#### Your goal
Would you please output the lines from the one holding "discount: 1808.40 -> none" to the end of the entries, exactly and with no others?

#### Data section
○ ○ ○ ○ ○

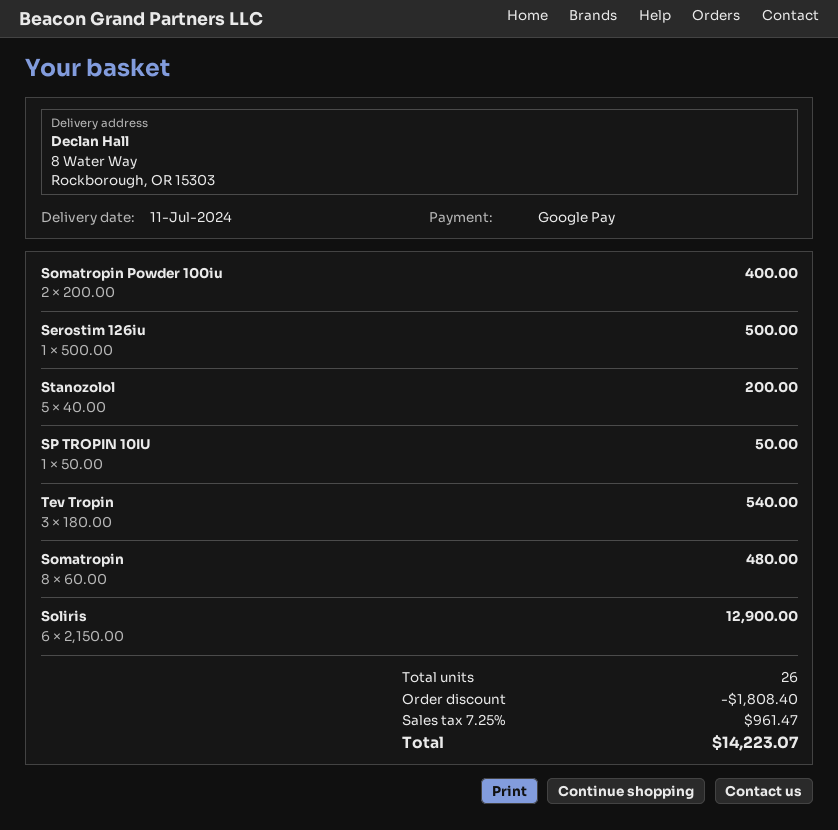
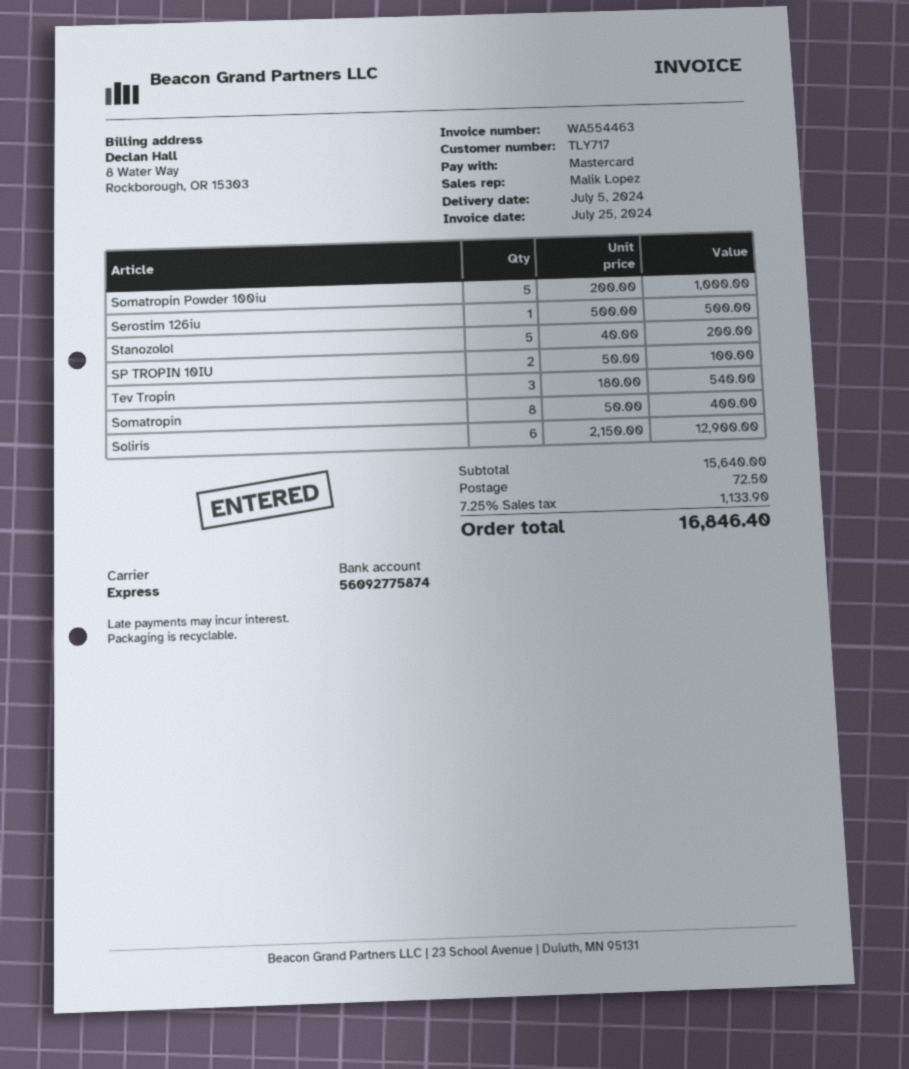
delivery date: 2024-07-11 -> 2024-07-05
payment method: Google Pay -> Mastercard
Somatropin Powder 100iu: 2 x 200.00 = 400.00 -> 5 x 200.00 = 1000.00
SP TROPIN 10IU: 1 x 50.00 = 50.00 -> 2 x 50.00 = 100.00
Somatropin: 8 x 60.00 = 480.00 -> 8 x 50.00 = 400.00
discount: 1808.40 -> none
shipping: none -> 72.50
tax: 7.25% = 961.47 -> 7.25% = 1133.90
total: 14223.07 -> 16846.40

○ ○ ○ ○ ○

#### Your solution
discount: 1808.40 -> none
shipping: none -> 72.50
tax: 7.25% = 961.47 -> 7.25% = 1133.90
total: 14223.07 -> 16846.40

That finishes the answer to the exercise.